A METÁFORA DEFENSIVA


Frequentemente falamos dos seres vivos em termos antropomórficos. Fazemos de conta que o corpo é sábio, no sentido em que concebemos a sabedoria. A atividade biológica, porém, constitui uma forma diferente de "conhecer". Podemos dizer que um embrião sabe crescer para formar uma estrela do mar, um canário ou um tigre. Dizemos que a trepadeira sabe se enrolar em seu suporte e que o protozoário sabe procurar seu alimento. Mas nossa referência a este saber, este conhecer biológicoé vaga e nebulosa. Dois pensadores importantes da biologia contemporânea se dedicaram a esclarecer esta diferença entre o "conhecimento humano"e este "conhecer"que caracteriza a atividade dos sistemas biológicos. Era a esta diferença que Gregory Bateson se dirigia ao se referir a problemas mentais.É a ela que Maturana se refere na Biologia do Conhecer. Que relevância têm tais problemas para a Imunologia?
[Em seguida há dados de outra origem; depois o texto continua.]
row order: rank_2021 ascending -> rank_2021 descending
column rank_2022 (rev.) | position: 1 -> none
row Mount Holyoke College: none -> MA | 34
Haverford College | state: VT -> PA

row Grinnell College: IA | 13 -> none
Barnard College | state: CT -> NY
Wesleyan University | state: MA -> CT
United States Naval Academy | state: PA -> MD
Quando dizemos que o sistema imune nos defende, identificando e eliminando materiais estranos, em meio aos componentes do corpo, estamos usando, deliberadamente ou não, uma metáfora. Não existe uma entidade inteligente planejando e desenvolvendo estratégias defensivas contra invasores antigênicos no meio do sistema imune. As modificações, que o sistema atravessa, surgem como decorrências inevitáveis de sua estrutura celular e molecular. Tais mudanças estruturais ocorrem como se o corpo se defendesse e, usualmente, resultam na eliminaçãos dos materiais estranhos sem causar danos excessivos à estrutura do organismo. Mas elas não derivam de um planejamento da defesa. A defesa não é intencional.
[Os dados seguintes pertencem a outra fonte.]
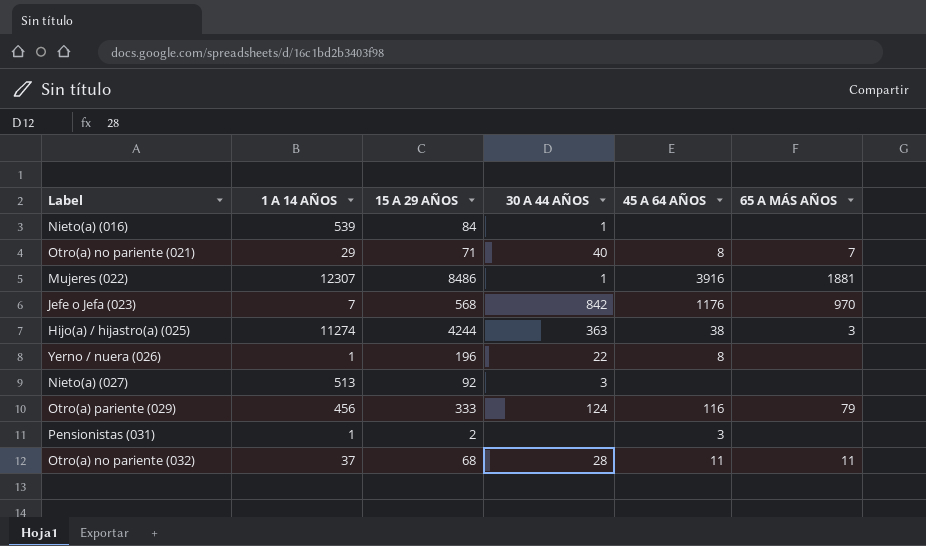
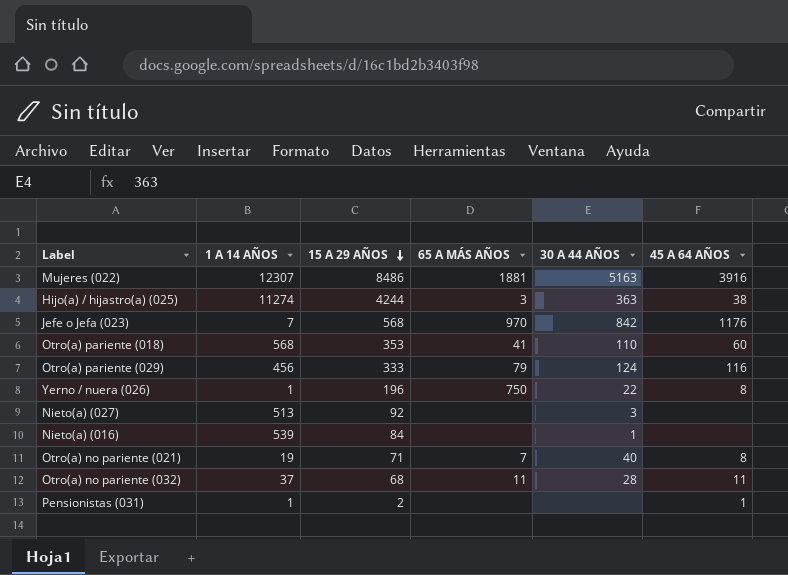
row order: none -> 15 A 29 AÑOS descending
column 65 A MÁS AÑOS | position: 6 -> 4
Mujeres (022) | 30 A 44 AÑOS: 1 -> 5163
row Otro(a) pariente (018): none -> 568 | 353 | 41 | 110 | 60
Yerno / nuera (026) | 65 A MÁS AÑOS: none -> 750
Otro(a) no pariente (021) | 1 A 14 AÑOS: 29 -> 19
Pensionistas (031) | 45 A 64 AÑOS: 3 -> 1

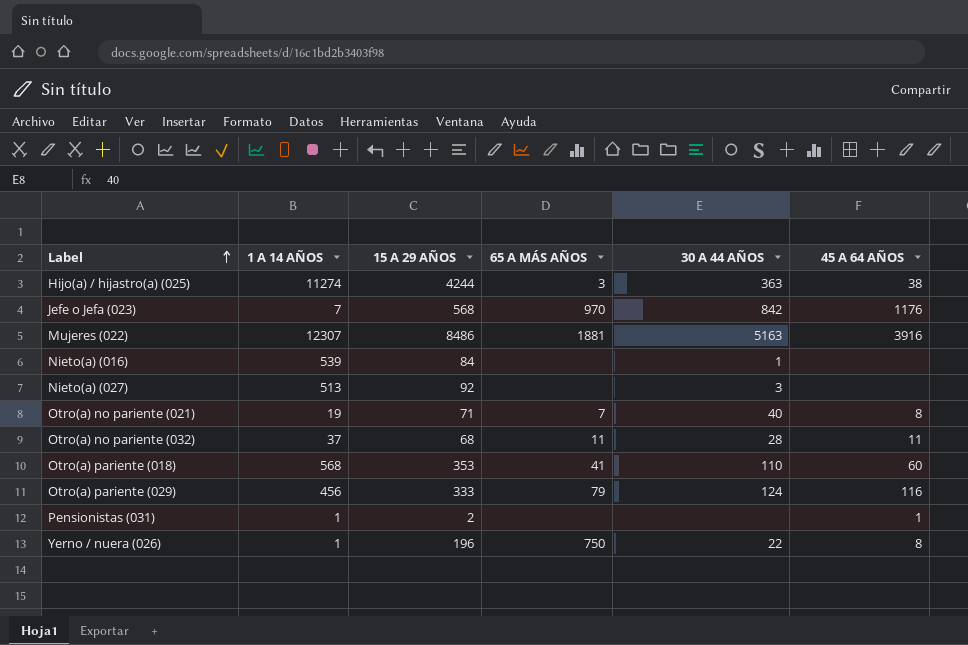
row order: 15 A 29 AÑOS descending -> Label ascending

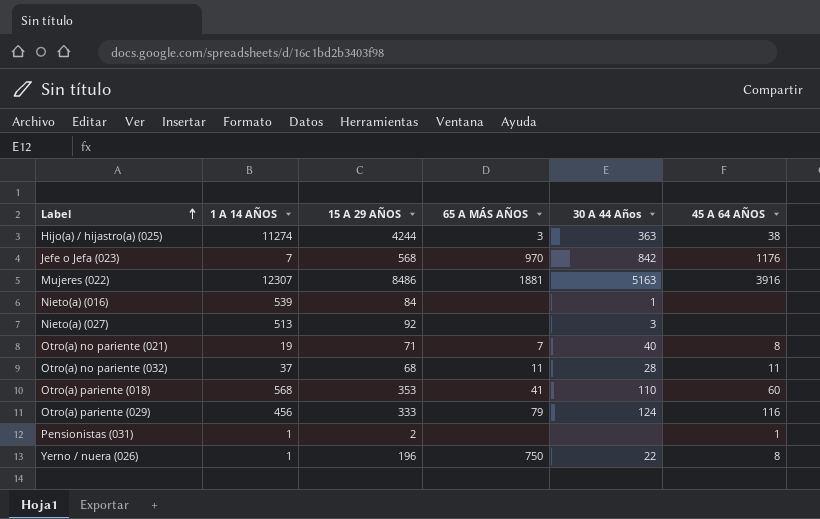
column name: 30 A 44 AÑOS -> 30 A 44 Años

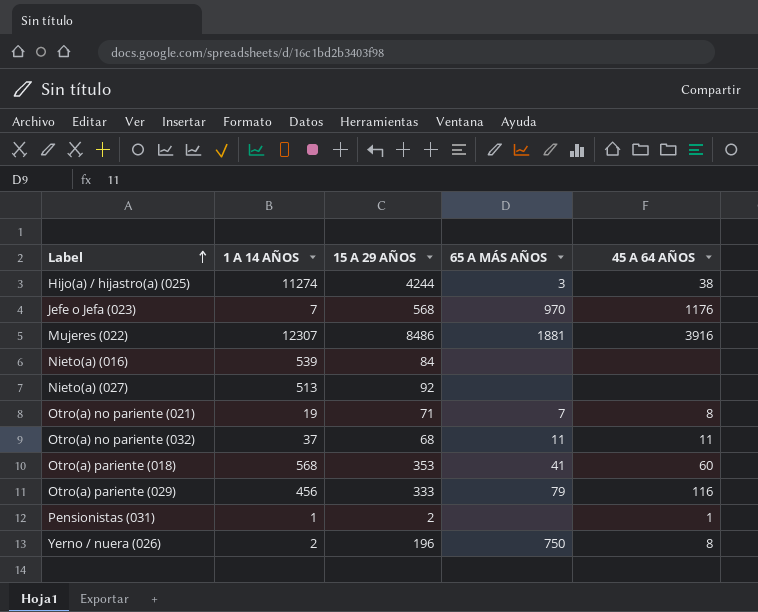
column 30 A 44 Años | position: 5 -> none
Yerno / nuera (026) | 1 A 14 AÑOS: 1 -> 2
O corpo existe sempre de uma maneira determinada por sua estrutura, em congruência com suas circunstâncias, mantendo sua organização e sua adaptação, através de uma sequência particular de mudanças estruturais. Algumas destas mudanças se passam durante a existência do indivíduo, muitas outras se passaram durante a filogênese, numa longa e ininterrupta sequência de acontecimentos desde a origem da vida. Os seres vivos são seres históricos, no sentido de que representam o resultado de uma longa sequência de modificações estruturais.

Por um lado, o sistema imune parece operar inteligentemente e sua operação constitui uma maneira de "conhecer"o mundo; por outro, aprendemos a decompô-lo em elementos celulares (linfócitos) cada um dos quais desempenha ações muito mais singelas. Por um lado, o sistema parece dotado de uma intencionalidade defensiva, parece capaz de reter a memória de acontecimentos passados; por outro, encontramos os linfócitos e seus produtos moleculares envolvidos em uma dinâmica estrutural na qual a variedade dos resultados é muito mais limitada. No domínio dos linfócitos tudo se resume a ativações e inibições celulares. Como podem estas ações celulares resultar em um sistema que age como se fosse inteligente e recordasse o passado?